Mal sabe o que se passa, marca um número no telemóvel, dá a morada, pede urgência. Segue-a em passo apressado. Sobre eles desaba uma chuva gelada. Ficam com os cabelos a escorrer, encharcam os sapatos nas poças que, num instante, se formam.
Chegados ao prédio, o ucraniano galga os degraus dois a dois, entra sozinho no quarto da vizinha. A filha fica à espera.
- Irina, ferve uma panela de água. Traz-me um frasco de álcool, uma tesoura, toalhas.
A miúda obedece, confusa.
- Traz-me roupa lavada, para me mudar!
O pintor despe o fato-macaco, sujo de tinta e de pó, na casa de banho, enfia uma camisa branca, umas
calças desbotadas. Esfrega as mãos e a tesoura com álcool.
- Irina, a água já ferve?
De novo no quarto, fala pausadamente com a rapariga, em voz alta. Ouve-se tudo cá fora.

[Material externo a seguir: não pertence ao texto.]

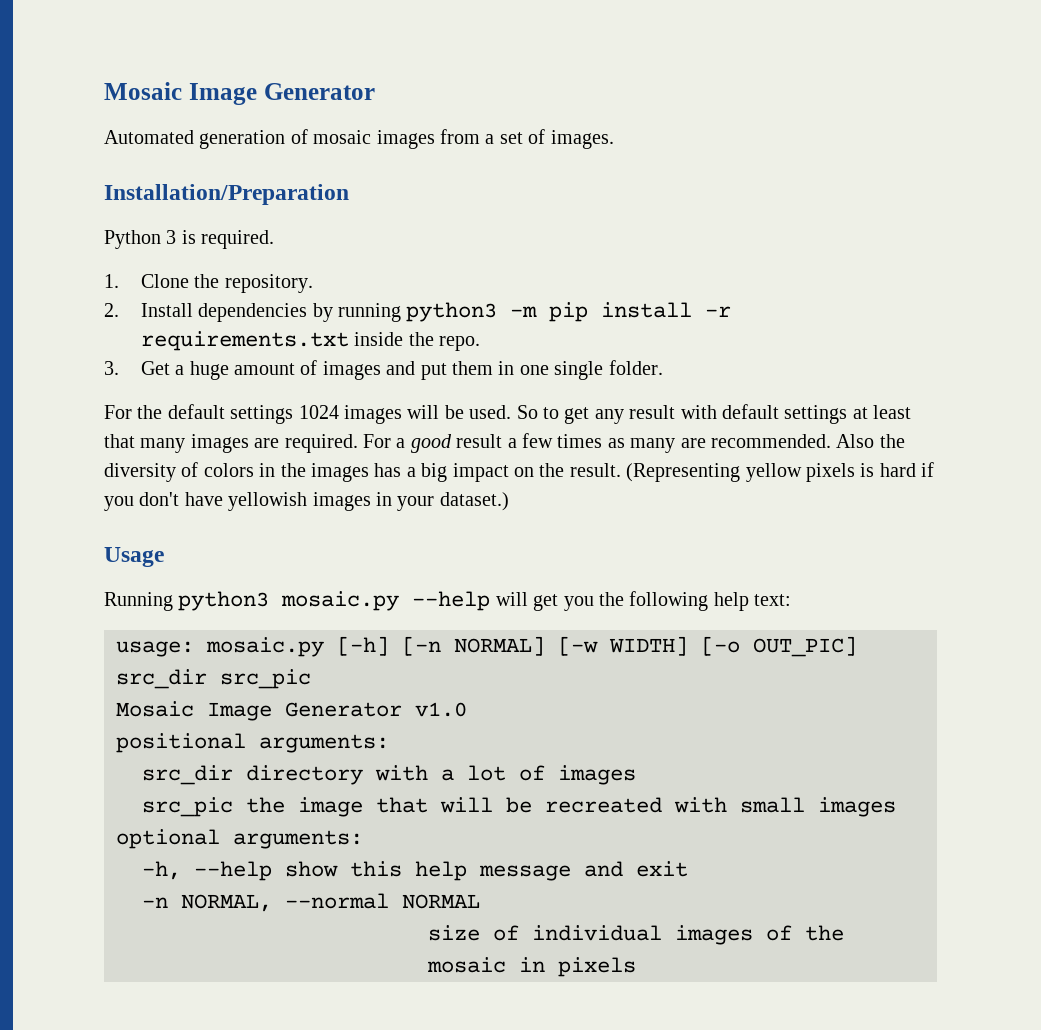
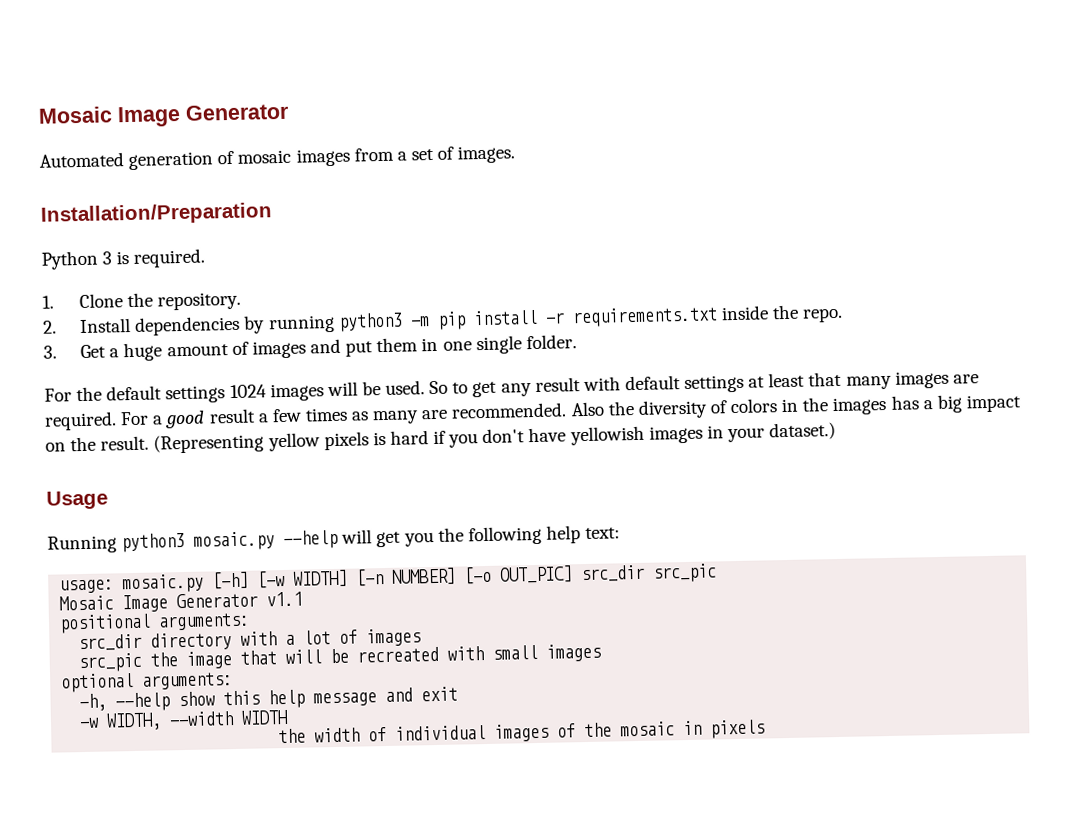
[402,636,688,656] [-n NORMAL] [-w WIDTH] -> [257,567,457,589] [-w WIDTH] [-n NUMBER]
[415,702,467,717] v1.0 -> [266,591,304,607] v1.1
[142,893,480,912] [428,925,480,941] -n NORMAL, --normal NORMAL // size -> [79,709,289,731] [278,727,361,744] -w WIDTH, --width WIDTH // the width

- Força! Coragem! Está quase...
De súbito ouve-se o choro de um bebé.
- Entra, Irina - diz, pouco depois, o pai.
- Vem ajudar. Já és crescida. Entrega-lhe o recém-nascido.
A rapariga, na cama desalinhada, sorri.
- Embrulha-o num xailinho. Está na gaveta do meio.
Irina aconchega aquele corpo tão pequenino e frágil. Embala-o devagarinho, como fazia com as bonecas. Uma minúscula mãozinha aperta então o seu polegar.
O alarme de uma ambulância apita. Pára à entrada do edifício. Duas enfermeiras precipitam-se pela porta dentro.
- Então, viram-se atrapalhados? Um parto faz sempre confusão, principalmente aos homens.
- Sou médico - confessa o ucraniano. - Mas, em Portugal, ando nas obras...
As enfermeiras cruzam um olhar subitamente triste. Examinam a criança.
- O bebé nasceu no dia de Natal. É o nosso Menino Jesus.
A mãe olha para o homem e pergunta:
- Como é que o doutor se chama?
- Anton.
- António? Quer ser o padrinho? Vou pôr-lhe o seu nome.
As enfermeiras levam a rapariga e o bebé para a ambulância.
- Vão dar um passeio até à maternidade. Estão ambos óptimos.
- Manhã nós visitar! - exclama a garota.